In 1934, Violet Opel (Peggy) Walsh came to Nabesna to visit relatives. Peggy’s relatives operated the Nabesna Road House where Phil and Peggy met.

The couple was married in December 1936 in Fairbanks. In 1937, they returned to Washington where Phil completed his degree in Mining Engineering at the University of Washington. They then embarked on the adventure of their lives. On their honeymoon trip, Phil accepted the job offer of mill superintendent at the Mindanao Mother Lode gold-copper mine in the Philippines. The mine, then in an expansion phase, was much larger than the gold mine at Nabesna, Alaska. It employed 1,000 men and produced $400,000 worth of gold and copper each month from 1,000 feet below the surface—half of which was below sea level. Holdsworth’s responsibilities at Mindanao were soon expanded as he designed and built the tailings dam, helped sink the main shaft, and added power to the operation. The remote Mindanao mine was essentially self-sufficient; it had a sawmill that milled 13,000 board feet of timber per day and a large machine shop. Phil and Peggy thoroughly enjoyed their almost pioneer life—which, however, was due to change.

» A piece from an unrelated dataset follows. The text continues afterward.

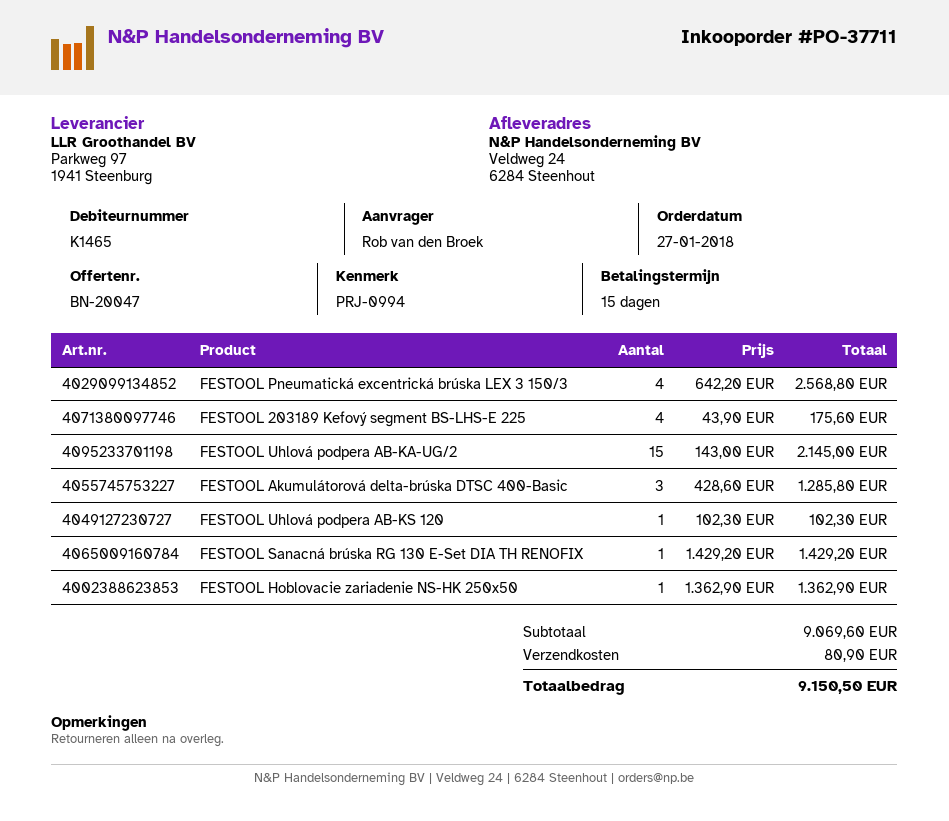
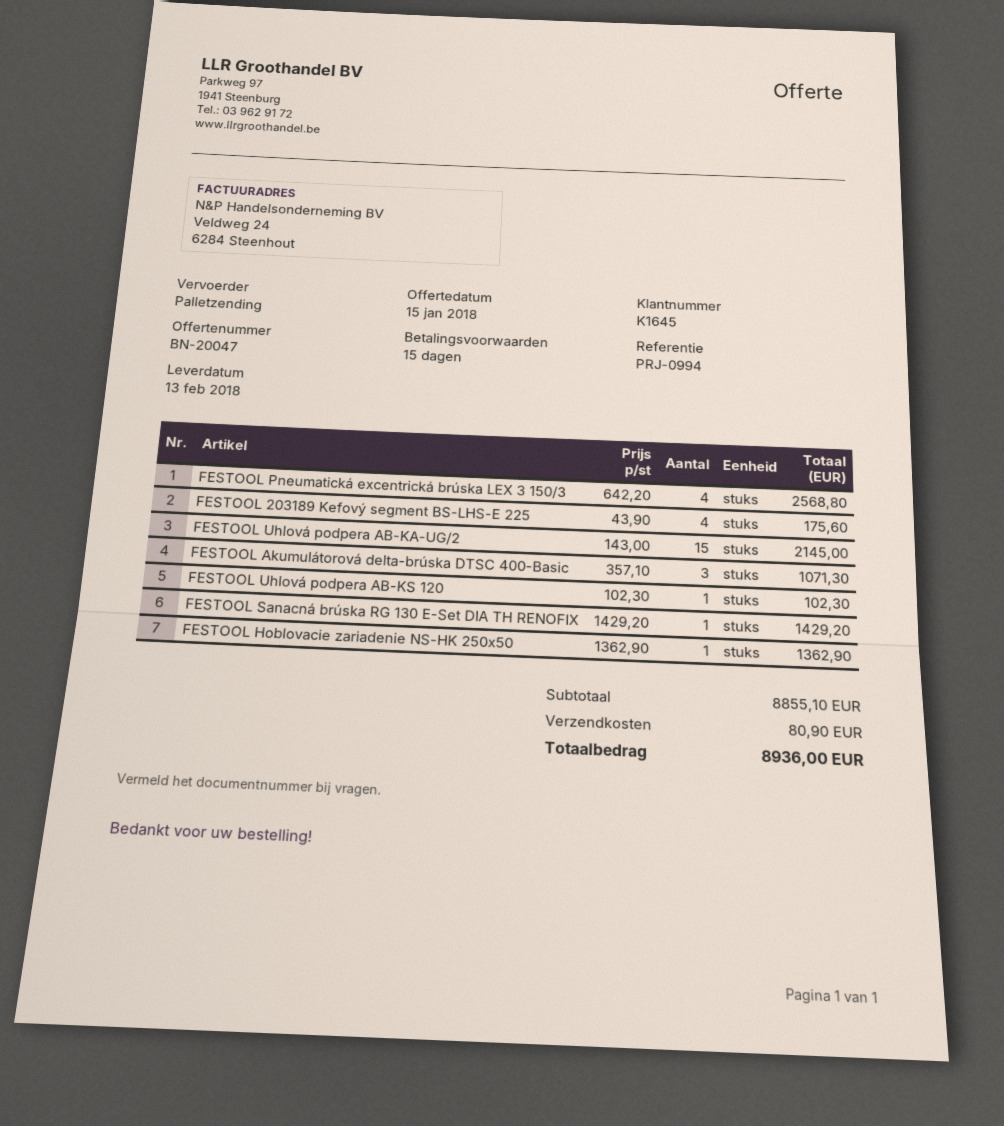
customer number: K1465 -> K1645
FESTOOL Akumulátorová delta-brúska DTSC 400-Basic: 3 x 428.60 = 1285.80 -> 3 x 357.10 = 1071.30
subtotal: 9069.60 -> 8855.10
total: 9150.50 -> 8936.00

War hit the Philippines in December 1941 and the mine that had produced metals was soon producing the materials for a guerilla war. Phil was commissioned as a Lieutenant in the Philippine Army, but resigned in May 1942, when the Philippine Army surrendered to the invading Japanese. The Holdsworths then joined a guerilla band of Filipinos who were continuing the fight. Phil’s experience, mechanical ability, and reservoir of materials at the mine aided the cause, as in the case of jury-rigged mines: Many years later writer Marguerite Reiss quoted Peggy Holdsworth’s wartime diary:

(Phil) opened Jap mines (found washed up on the beaches) and salvaged the powder for use in our land mines. We experimented developing a tank or truck mine . . . the charge was approximately 25 lbs of powder . . . packed into a rectangular welded container with a gasket-sealed head and an . . .electric blasting cap as detonator. The prime mover was current from a Miners Cap-Lamp battery set up through a tension switch … By using a No. 22 or 24 single cotton covered wire and burning the insulation off, a nearly invisible “trigger” wire was obtained.

Phil's small guerilla band had little time to carry out their clandestine operations. The Japanese occupied the Mindanao mine on May 9, 1942, but by that time, the Holdsworths had moved into a remote shanty supplied by loyal miners at night. They were betrayed by one disloyal man, who lived only two more days before being dispatched by Filipinos whose loyalties were with the Holdsworths. On July 1, 1942, Phil and Peggy Holdsworth were captured by a force of twenty Japanese. They spent almost all the next three years in prison camps or in forced marches between camps.

Phil and Peggy were imprisoned until February 3, 1945. They had been more fortunate than many, but Phil’s weight was down to 152 pounds and Peggy’s to 81 pounds when they were finally found by American troops led by General Douglas McArthur.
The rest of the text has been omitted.